Code generation time is only a significant issue for smaller problems, where a single GEMM call is hundreds of times faster than generating a JIT kernel. As the input matrices become larger, a single GEMM call requires more time, and code generation time becomes less and less important.

The tables below provide estimates for the number of function calls required to justify the up-front kernel generation costs of JIT for some small problems, rather than using conventional Intel® MKL GEMM. For each problem, a range is given. The upper number in the range is representative of a program generating only one GEMM kernel. The lower number is representative of a program generating multiple GEMM kernels. In the tests, all leading dimensions were aligned to multiples of 64 bytes.
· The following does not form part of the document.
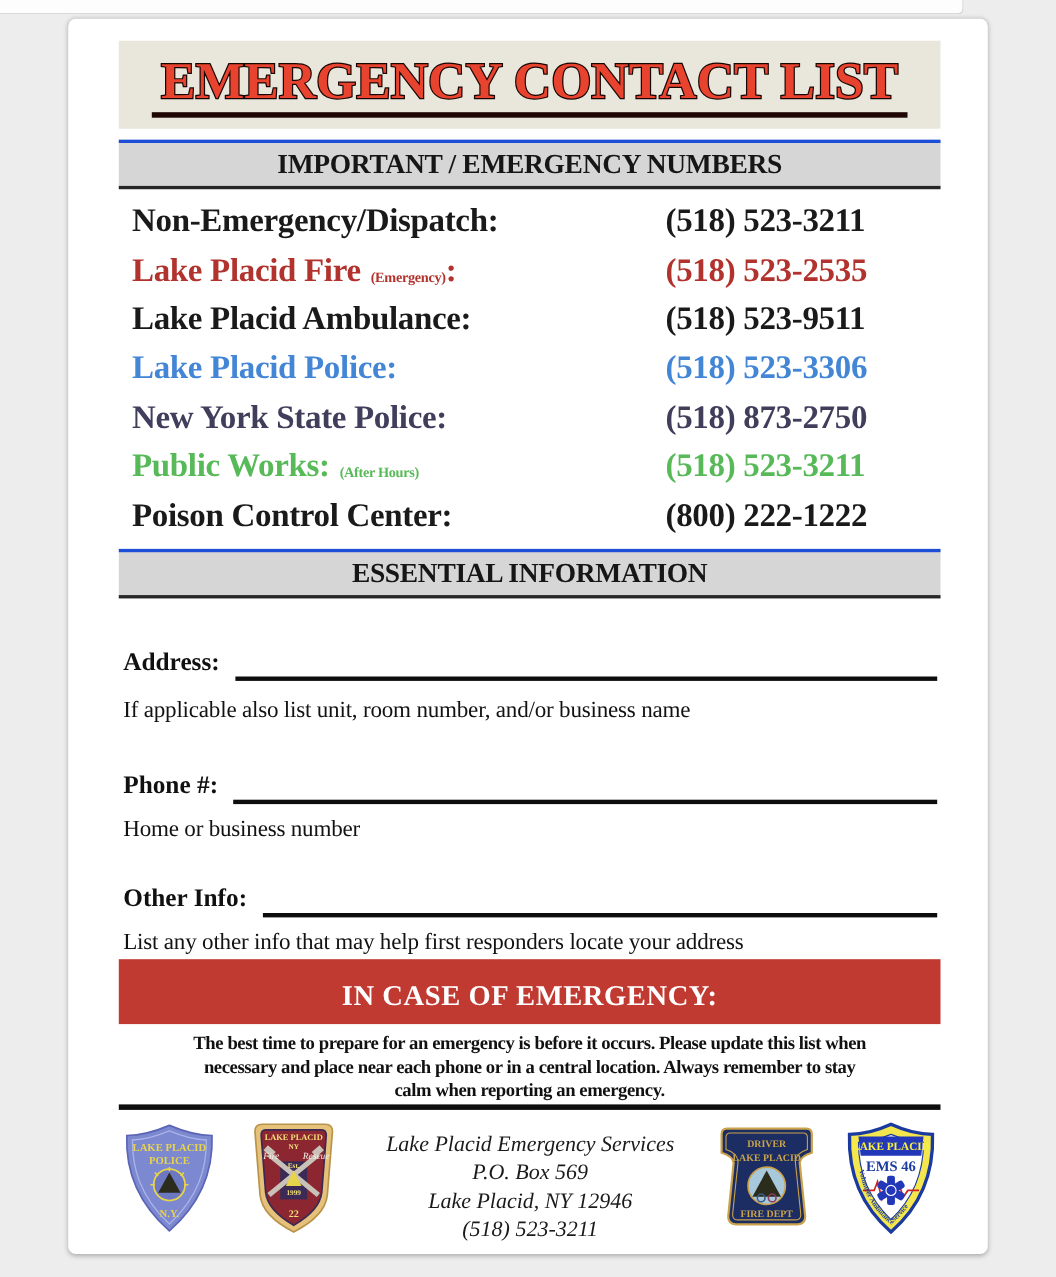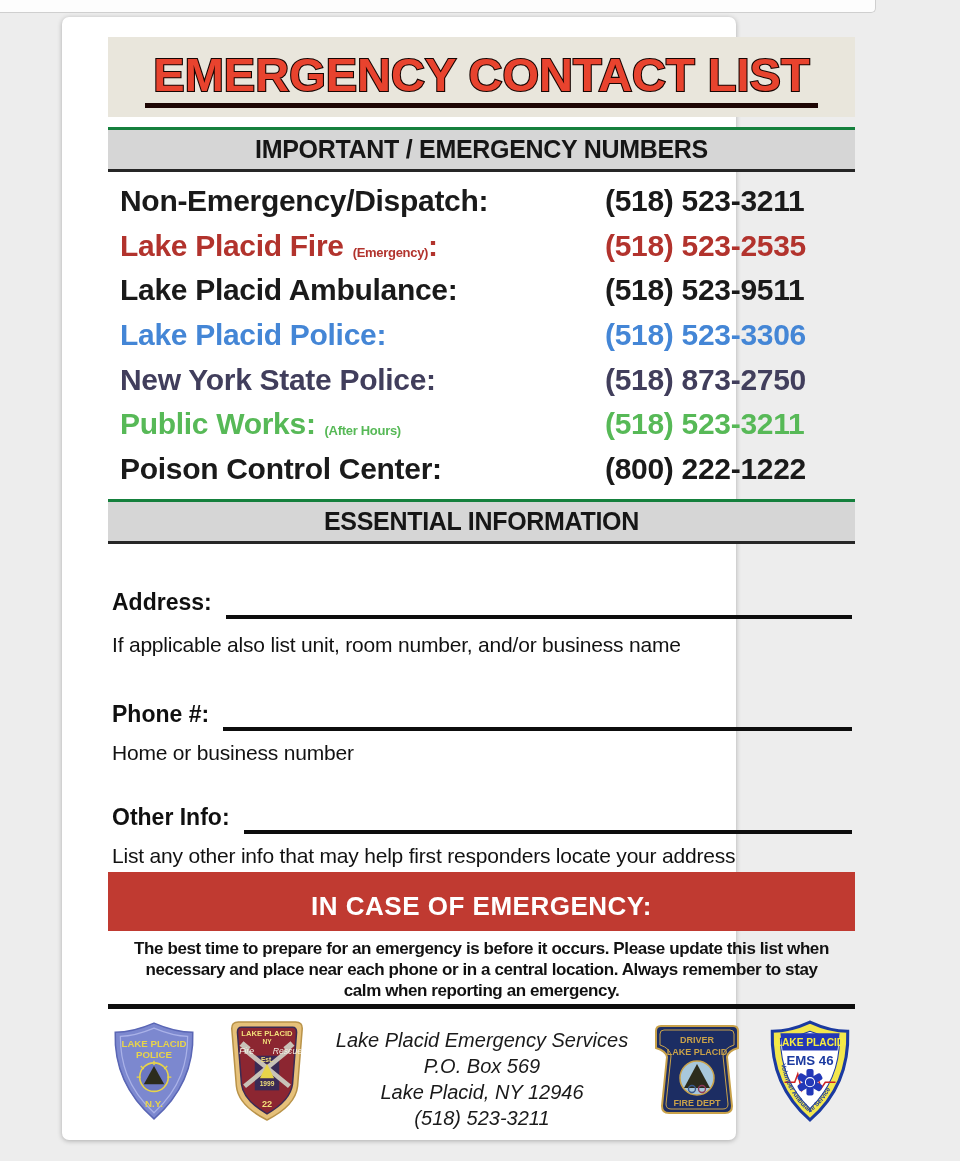"EMERGENCY CONTACT LIST" .card { font-family: none -> Liberation Serif, serif; width: 674px -> 836px }
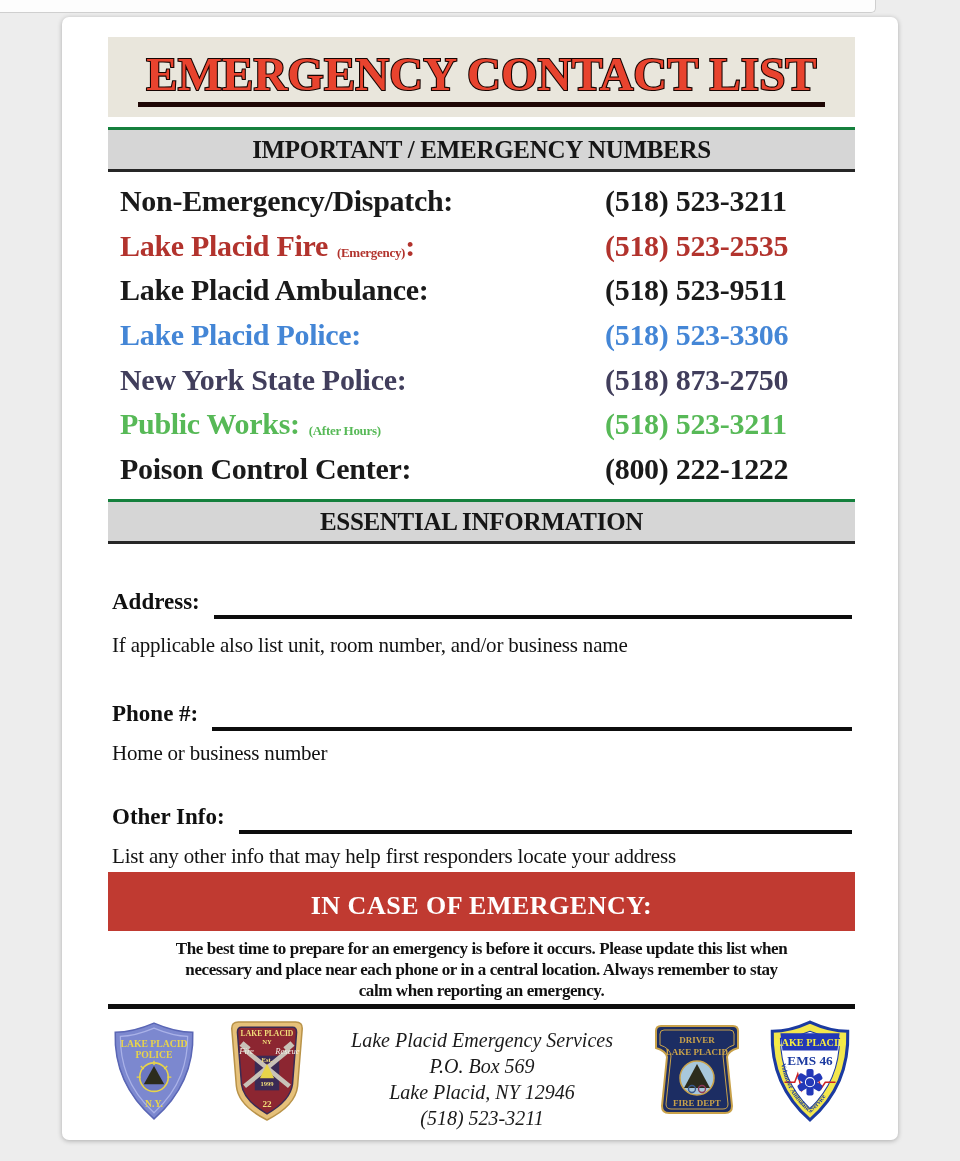"IMPORTANT / EMERGENCY NUMBERS" .gray-bar { border-top: 3px solid #15803d -> 3px solid #1d4ed8 }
The data above should be taken as rough guidance only. The exact number of calls required to amortize kernel generation cost for your application will depend on many factors: the processor used, input parameters, kernel, and cache usage (data and instruction), among others.

Tips for Best Performance

  • As with other BLAS routines, align your data to a multiple of 64 bytes (the cache line width) for best performance, if possible. Aligning leading dimensions, especially ldc, to a multiple of 64 bytes may further improve performance.
  • If m is very small (approx. m ≤ 16, depending on precision and ISA) and k is moderate to large, storing matrix A transposed can improve performance due to increased vectorization efficiency.

Summary

The new JIT capabilities in Intel® MKL 2019 significantly accelerate small matrix multiplies by generating GEMM kernels tailored to the inputs you provide. Two interfaces allow you to leverage JIT in your own applications. The MKL_DIRECT_CALL_JIT extension transparently enables JIT when it may be beneficial, allowing you to quickly gauge whether JIT can accelerate your application. Or, for best performance, a new dedicated JIT API gives you direct access to generated kernels. Refer to the Intel MKL Developer Reference for further details.